#### Assigned task:
The answer should match the entries below word for word, minus their pictures.

[Front-end code edit data]
-*-

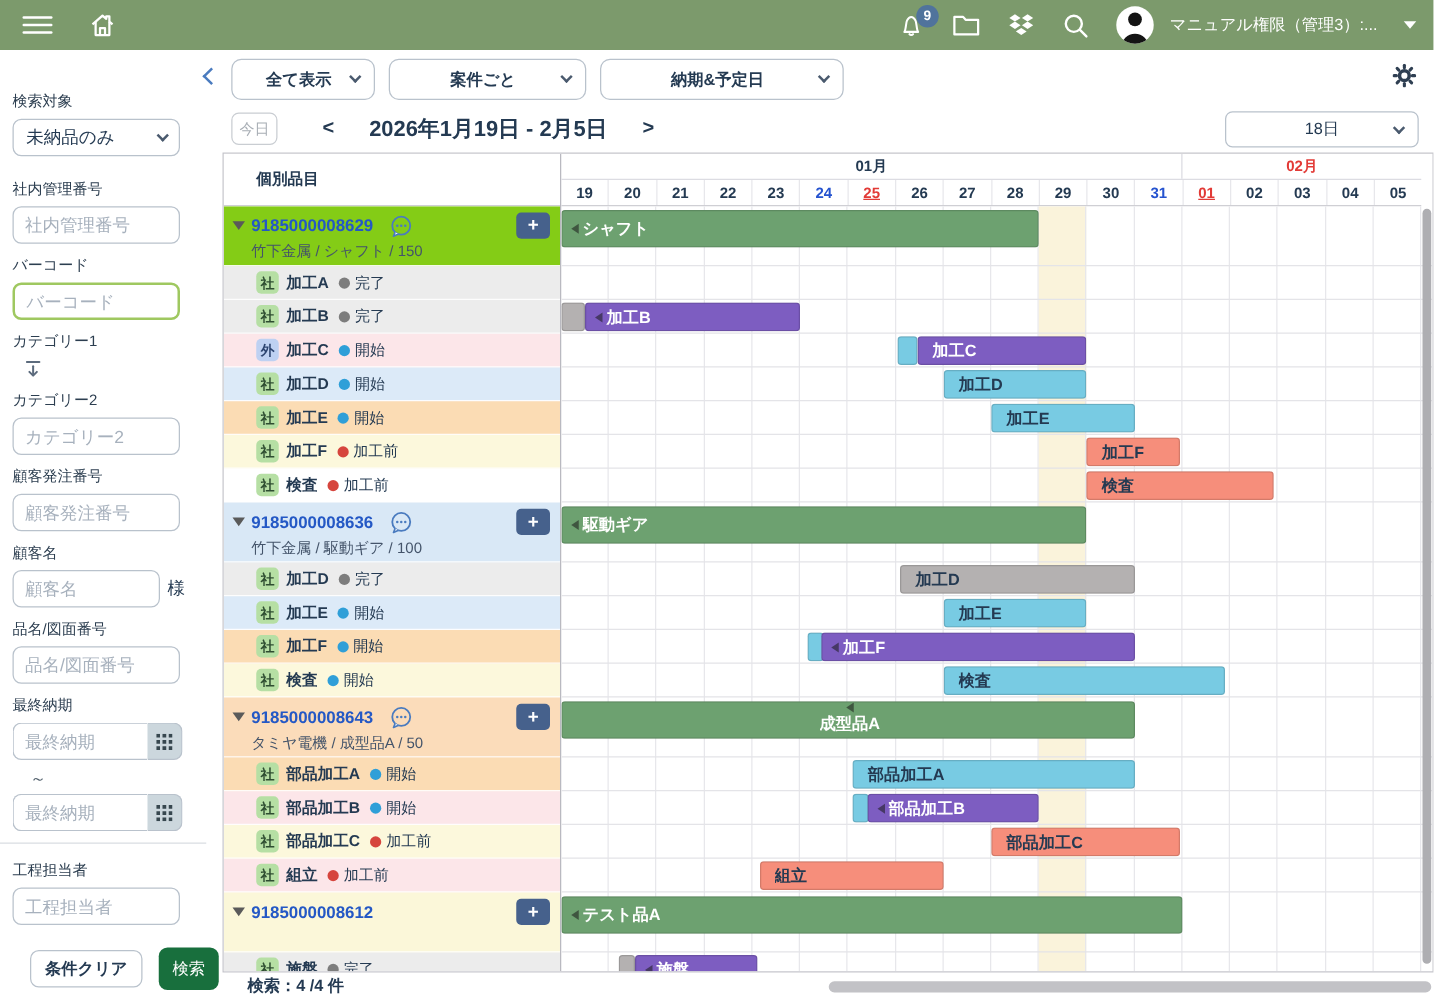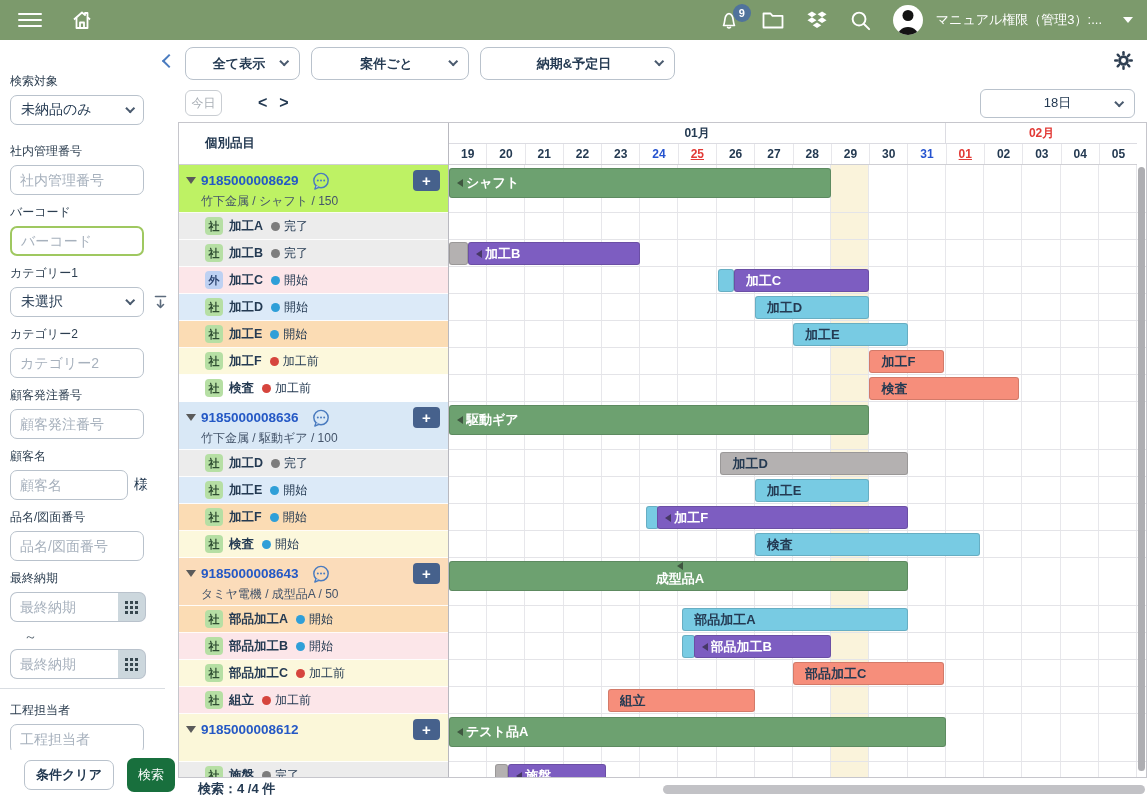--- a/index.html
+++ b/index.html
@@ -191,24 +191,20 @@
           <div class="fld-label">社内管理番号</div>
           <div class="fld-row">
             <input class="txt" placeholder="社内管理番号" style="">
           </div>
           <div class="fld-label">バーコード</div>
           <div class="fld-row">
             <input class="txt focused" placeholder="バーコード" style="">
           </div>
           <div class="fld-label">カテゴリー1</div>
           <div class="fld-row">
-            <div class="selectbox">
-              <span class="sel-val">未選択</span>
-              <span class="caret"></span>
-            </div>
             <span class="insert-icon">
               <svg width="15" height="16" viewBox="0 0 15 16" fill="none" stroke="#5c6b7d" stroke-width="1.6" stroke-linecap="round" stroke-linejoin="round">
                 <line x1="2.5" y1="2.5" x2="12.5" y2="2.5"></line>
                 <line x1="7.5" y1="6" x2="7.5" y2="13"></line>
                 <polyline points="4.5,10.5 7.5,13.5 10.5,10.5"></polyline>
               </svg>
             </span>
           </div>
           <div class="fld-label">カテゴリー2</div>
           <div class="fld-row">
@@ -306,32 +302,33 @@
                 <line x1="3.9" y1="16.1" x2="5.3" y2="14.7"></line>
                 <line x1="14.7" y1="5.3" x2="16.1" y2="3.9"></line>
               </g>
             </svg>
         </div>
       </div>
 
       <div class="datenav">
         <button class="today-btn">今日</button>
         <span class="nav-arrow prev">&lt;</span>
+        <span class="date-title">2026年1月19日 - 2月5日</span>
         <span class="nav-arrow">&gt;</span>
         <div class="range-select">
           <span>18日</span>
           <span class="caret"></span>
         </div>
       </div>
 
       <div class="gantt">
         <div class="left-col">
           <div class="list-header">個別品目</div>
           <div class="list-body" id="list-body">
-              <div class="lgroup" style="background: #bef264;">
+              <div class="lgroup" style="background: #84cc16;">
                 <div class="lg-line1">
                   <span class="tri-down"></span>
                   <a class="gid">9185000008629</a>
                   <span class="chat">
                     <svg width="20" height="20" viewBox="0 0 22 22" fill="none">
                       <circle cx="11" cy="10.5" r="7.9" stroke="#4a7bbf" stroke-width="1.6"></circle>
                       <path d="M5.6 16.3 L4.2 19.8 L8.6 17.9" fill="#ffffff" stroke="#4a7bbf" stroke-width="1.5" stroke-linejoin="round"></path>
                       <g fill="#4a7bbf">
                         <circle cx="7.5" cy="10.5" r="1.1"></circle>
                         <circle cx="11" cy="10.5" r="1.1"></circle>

-*-

#### Response to this task:
--- a/index.html
+++ b/index.html
@@ -191,24 +191,20 @@
           <div class="fld-label">社内管理番号</div>
           <div class="fld-row">
             <input class="txt" placeholder="社内管理番号" style="">
           </div>
           <div class="fld-label">バーコード</div>
           <div class="fld-row">
             <input class="txt focused" placeholder="バーコード" style="">
           </div>
           <div class="fld-label">カテゴリー1</div>
           <div class="fld-row">
-            <div class="selectbox">
-              <span class="sel-val">未選択</span>
-              <span class="caret"></span>
-            </div>
             <span class="insert-icon">
               <svg width="15" height="16" viewBox="0 0 15 16" fill="none" stroke="#5c6b7d" stroke-width="1.6" stroke-linecap="round" stroke-linejoin="round">
                 <line x1="2.5" y1="2.5" x2="12.5" y2="2.5"></line>
                 <line x1="7.5" y1="6" x2="7.5" y2="13"></line>
                 <polyline points="4.5,10.5 7.5,13.5 10.5,10.5"></polyline>
               </svg>
             </span>
           </div>
           <div class="fld-label">カテゴリー2</div>
           <div class="fld-row">
@@ -306,32 +302,33 @@
                 <line x1="3.9" y1="16.1" x2="5.3" y2="14.7"></line>
                 <line x1="14.7" y1="5.3" x2="16.1" y2="3.9"></line>
               </g>
             </svg>
         </div>
       </div>
 
       <div class="datenav">
         <button class="today-btn">今日</button>
         <span class="nav-arrow prev">&lt;</span>
+        <span class="date-title">2026年1月19日 - 2月5日</span>
         <span class="nav-arrow">&gt;</span>
         <div class="range-select">
           <span>18日</span>
           <span class="caret"></span>
         </div>
       </div>
 
       <div class="gantt">
         <div class="left-col">
           <div class="list-header">個別品目</div>
           <div class="list-body" id="list-body">
-              <div class="lgroup" style="background: #bef264;">
+              <div class="lgroup" style="background: #84cc16;">
                 <div class="lg-line1">
                   <span class="tri-down"></span>
                   <a class="gid">9185000008629</a>
                   <span class="chat">
                     <svg width="20" height="20" viewBox="0 0 22 22" fill="none">
                       <circle cx="11" cy="10.5" r="7.9" stroke="#4a7bbf" stroke-width="1.6"></circle>
                       <path d="M5.6 16.3 L4.2 19.8 L8.6 17.9" fill="#ffffff" stroke="#4a7bbf" stroke-width="1.5" stroke-linejoin="round"></path>
                       <g fill="#4a7bbf">
                         <circle cx="7.5" cy="10.5" r="1.1"></circle>
                         <circle cx="11" cy="10.5" r="1.1"></circle>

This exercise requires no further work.